Your assignment
Below are the entries. Transcribe exactly the lines from the one with "- This lead" through the one with "- That said, at", ends included, and leave out all others.

[Source data]
.....

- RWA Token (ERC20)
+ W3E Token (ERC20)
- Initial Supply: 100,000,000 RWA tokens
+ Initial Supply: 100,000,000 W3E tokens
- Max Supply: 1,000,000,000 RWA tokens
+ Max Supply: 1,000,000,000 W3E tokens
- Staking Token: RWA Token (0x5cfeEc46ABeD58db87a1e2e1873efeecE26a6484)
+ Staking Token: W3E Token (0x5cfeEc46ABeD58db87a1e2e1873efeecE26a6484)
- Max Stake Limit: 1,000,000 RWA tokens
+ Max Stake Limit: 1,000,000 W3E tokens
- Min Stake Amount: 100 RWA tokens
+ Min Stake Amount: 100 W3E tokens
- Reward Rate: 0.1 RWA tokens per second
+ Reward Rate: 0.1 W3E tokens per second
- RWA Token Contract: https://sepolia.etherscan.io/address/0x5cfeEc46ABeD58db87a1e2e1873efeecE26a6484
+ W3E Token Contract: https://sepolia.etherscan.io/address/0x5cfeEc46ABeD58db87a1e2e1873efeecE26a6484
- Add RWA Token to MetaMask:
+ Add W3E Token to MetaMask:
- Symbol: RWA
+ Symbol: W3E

.....

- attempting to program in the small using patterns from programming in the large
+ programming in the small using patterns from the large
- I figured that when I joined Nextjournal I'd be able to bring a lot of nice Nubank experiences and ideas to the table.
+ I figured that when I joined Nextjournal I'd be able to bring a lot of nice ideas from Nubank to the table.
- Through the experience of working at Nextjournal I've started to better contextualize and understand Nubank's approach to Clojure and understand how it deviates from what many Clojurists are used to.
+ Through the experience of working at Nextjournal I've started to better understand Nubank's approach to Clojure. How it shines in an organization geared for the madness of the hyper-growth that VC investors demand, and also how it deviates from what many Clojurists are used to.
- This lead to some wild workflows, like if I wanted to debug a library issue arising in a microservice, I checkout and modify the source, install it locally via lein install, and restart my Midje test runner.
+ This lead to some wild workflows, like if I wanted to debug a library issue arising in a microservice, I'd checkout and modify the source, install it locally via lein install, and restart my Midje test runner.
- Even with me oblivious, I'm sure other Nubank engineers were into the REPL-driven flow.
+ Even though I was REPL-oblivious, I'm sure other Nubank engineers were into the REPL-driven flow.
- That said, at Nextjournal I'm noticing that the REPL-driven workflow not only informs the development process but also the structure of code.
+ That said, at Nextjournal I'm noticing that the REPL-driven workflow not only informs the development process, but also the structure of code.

.....

Written answer
- This lead to some wild workflows, like if I wanted to debug a library issue arising in a microservice, I checkout and modify the source, install it locally via lein install, and restart my Midje test runner.
+ This lead to some wild workflows, like if I wanted to debug a library issue arising in a microservice, I'd checkout and modify the source, install it locally via lein install, and restart my Midje test runner.
- Even with me oblivious, I'm sure other Nubank engineers were into the REPL-driven flow.
+ Even though I was REPL-oblivious, I'm sure other Nubank engineers were into the REPL-driven flow.
- That said, at Nextjournal I'm noticing that the REPL-driven workflow not only informs the development process but also the structure of code.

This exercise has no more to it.